- TASK ITEM
Please, without any pictures, transcribe the lines from the one holding "<div> <span></span> <span>.config</span>" to the end of the listing, both ends included.

- RAW DATA
== Segment start ==
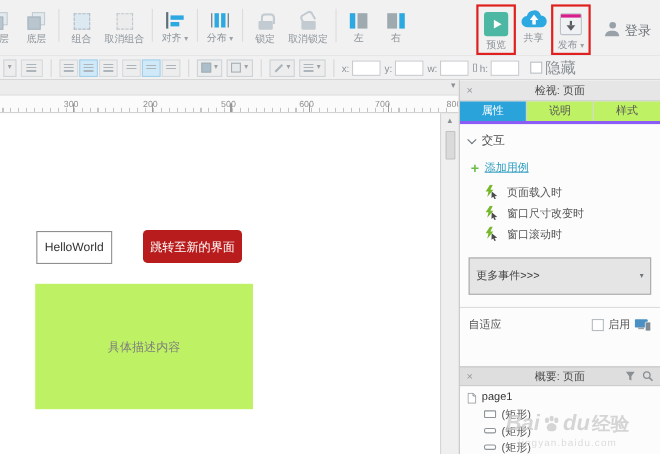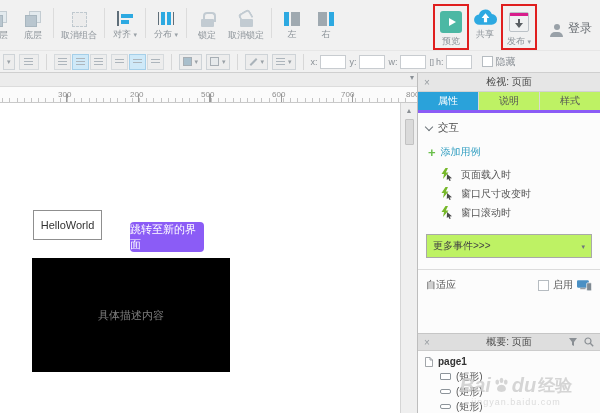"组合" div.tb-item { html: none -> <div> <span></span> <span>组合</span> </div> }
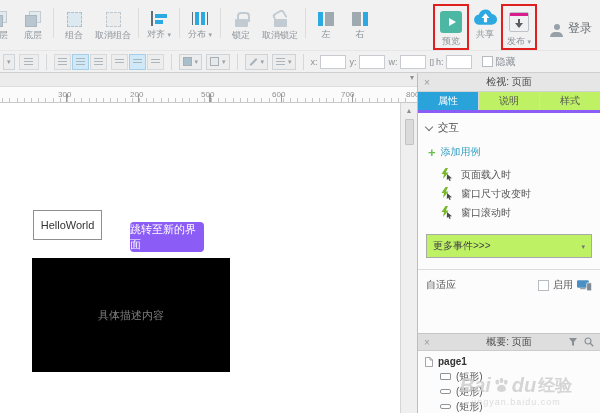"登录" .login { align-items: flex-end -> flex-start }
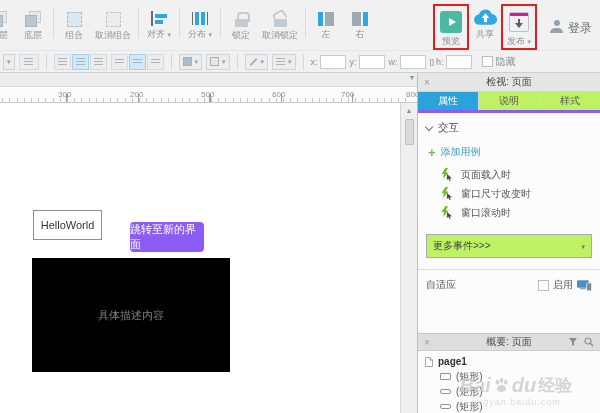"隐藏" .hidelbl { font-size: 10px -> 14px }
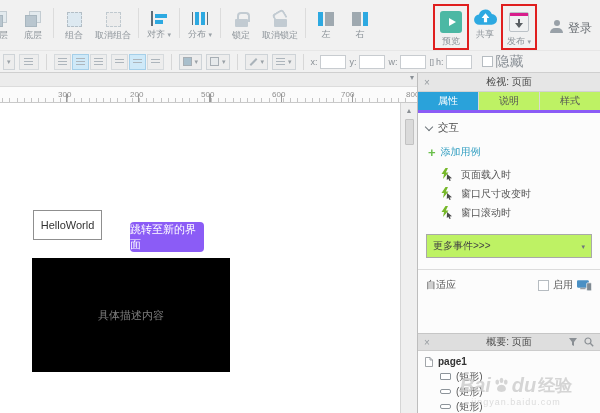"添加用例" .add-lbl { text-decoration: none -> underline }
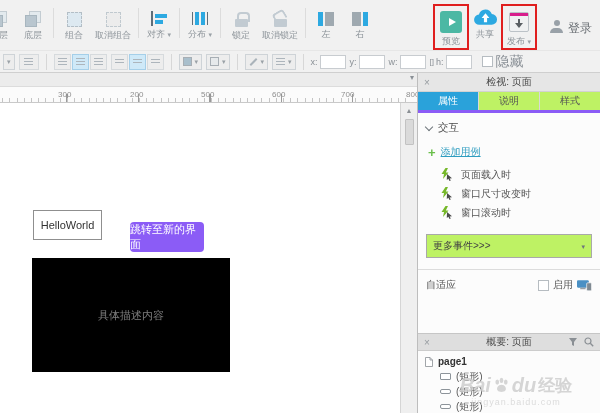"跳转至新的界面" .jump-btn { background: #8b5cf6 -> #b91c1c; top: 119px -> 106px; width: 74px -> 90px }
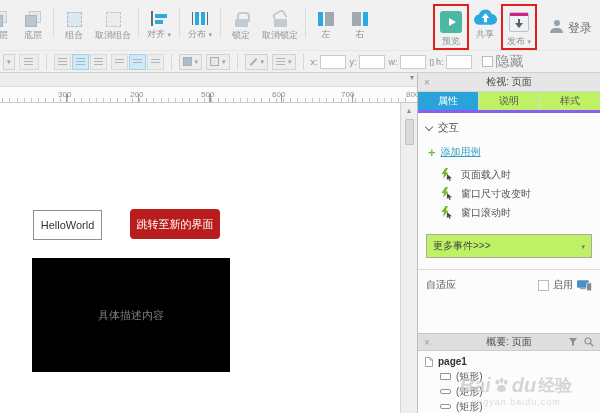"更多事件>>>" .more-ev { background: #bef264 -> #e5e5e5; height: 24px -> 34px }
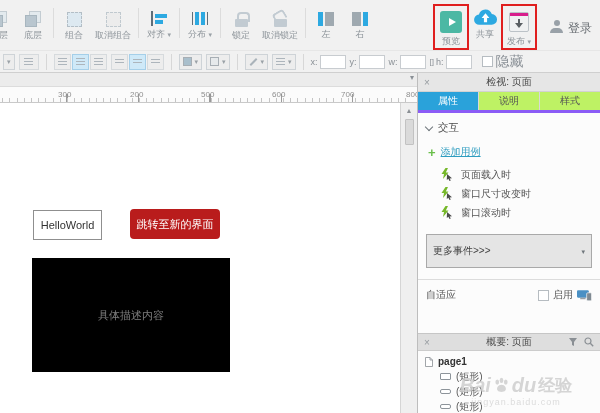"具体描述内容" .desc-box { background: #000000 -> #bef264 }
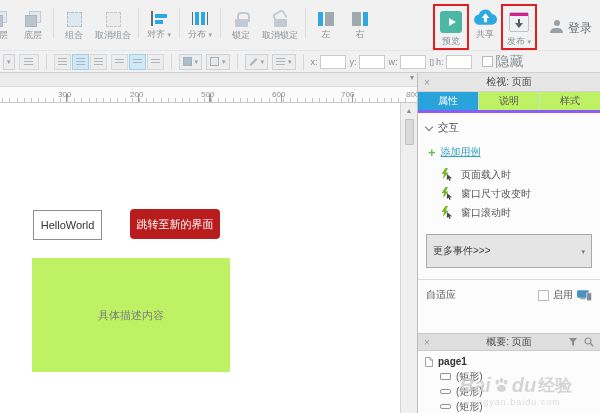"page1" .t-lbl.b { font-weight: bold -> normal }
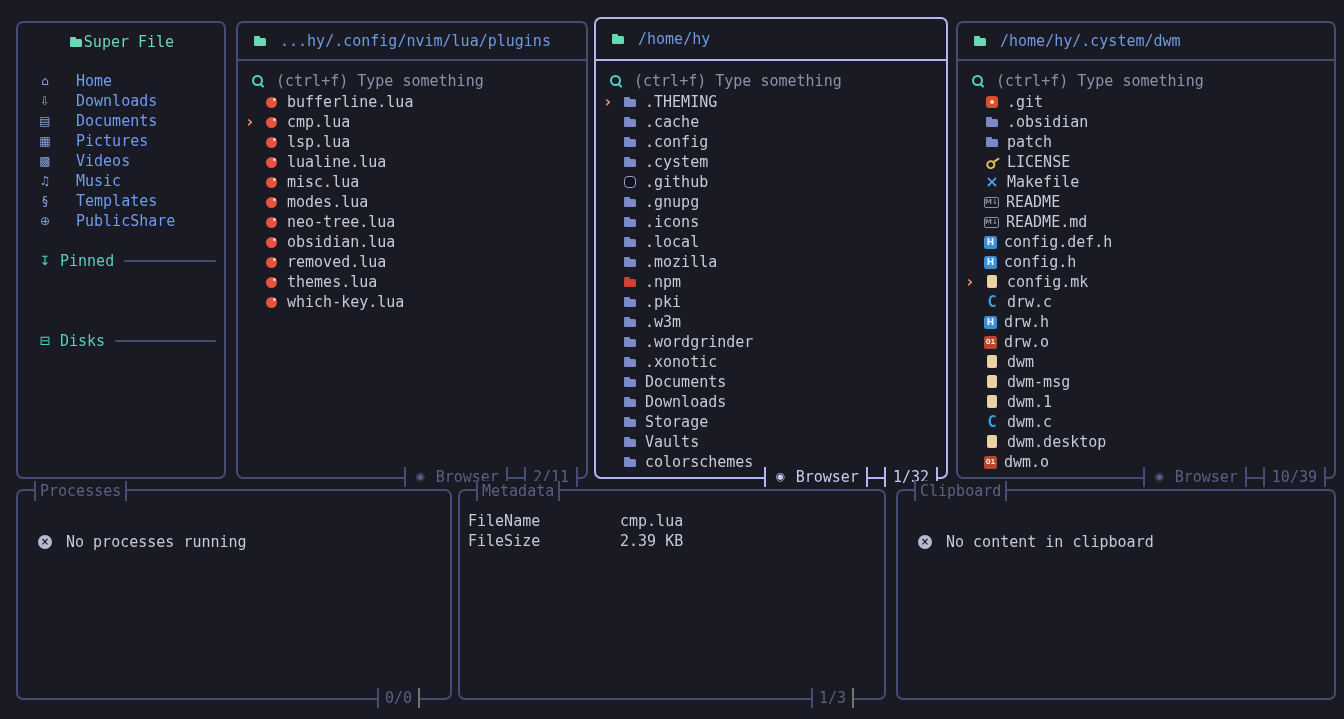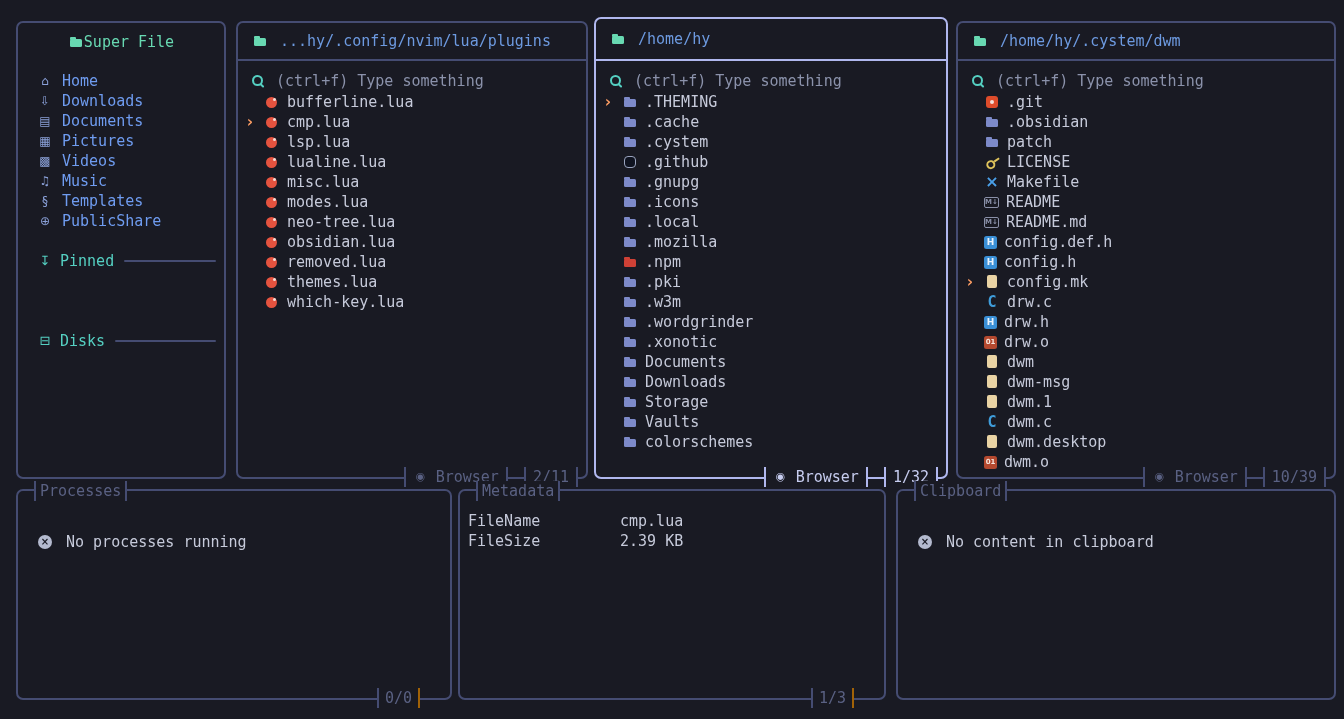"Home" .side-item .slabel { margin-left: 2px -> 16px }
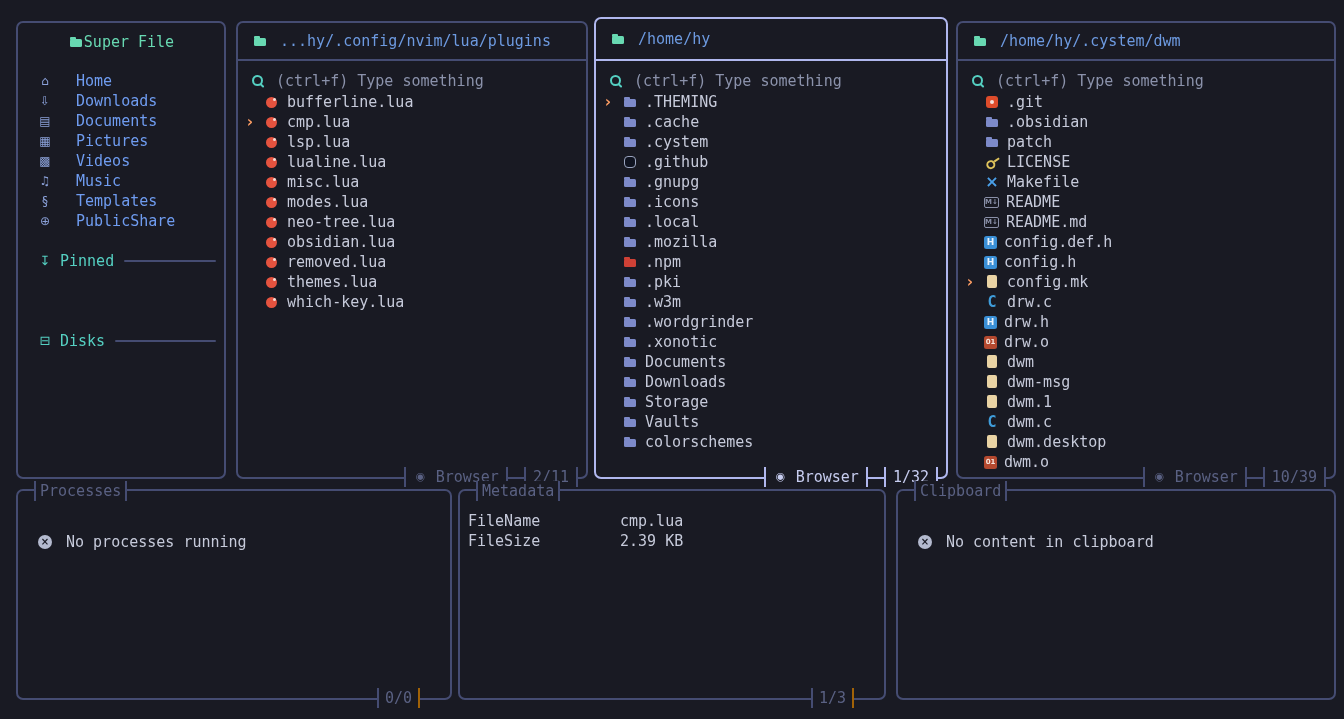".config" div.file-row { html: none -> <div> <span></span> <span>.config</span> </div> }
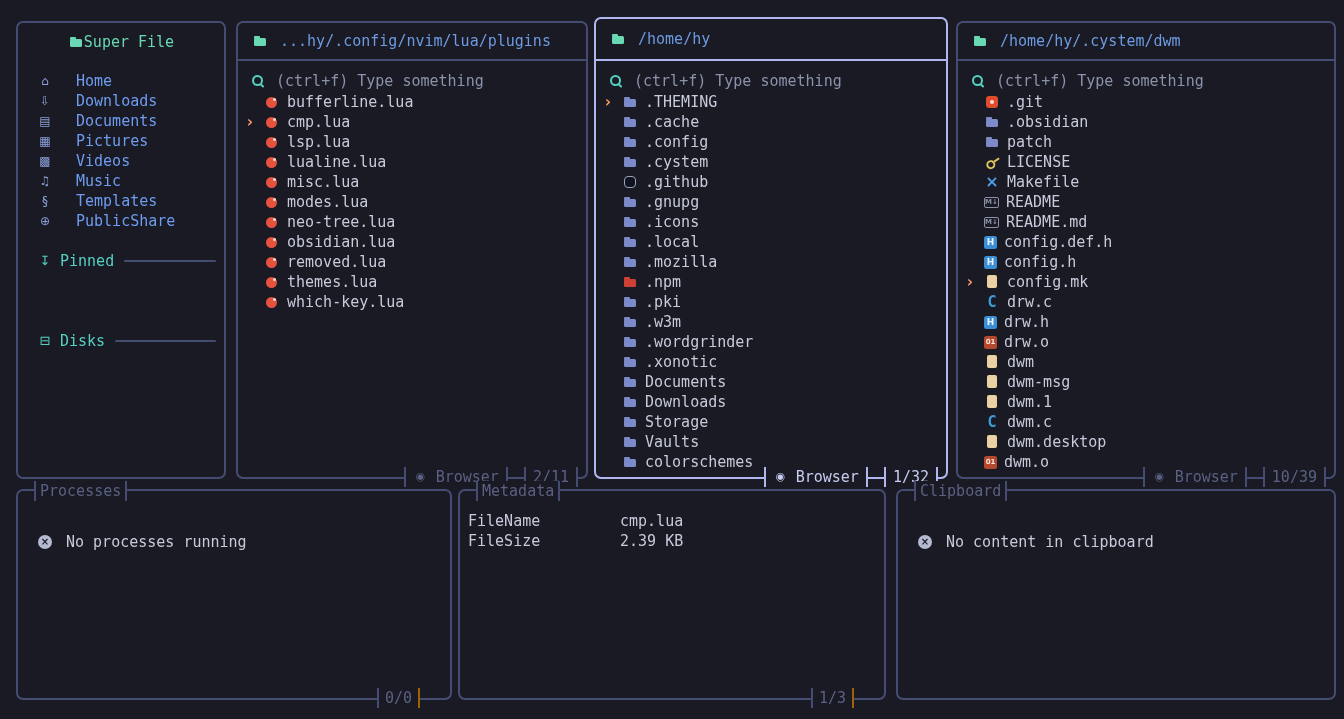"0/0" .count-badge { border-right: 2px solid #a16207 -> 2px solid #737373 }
== Segment end ==
- COMPLETED EXERCISE
".config" div.file-row { html: none -> <div> <span></span> <span>.config</span> </div> }
"0/0" .count-badge { border-right: 2px solid #a16207 -> 2px solid #737373 }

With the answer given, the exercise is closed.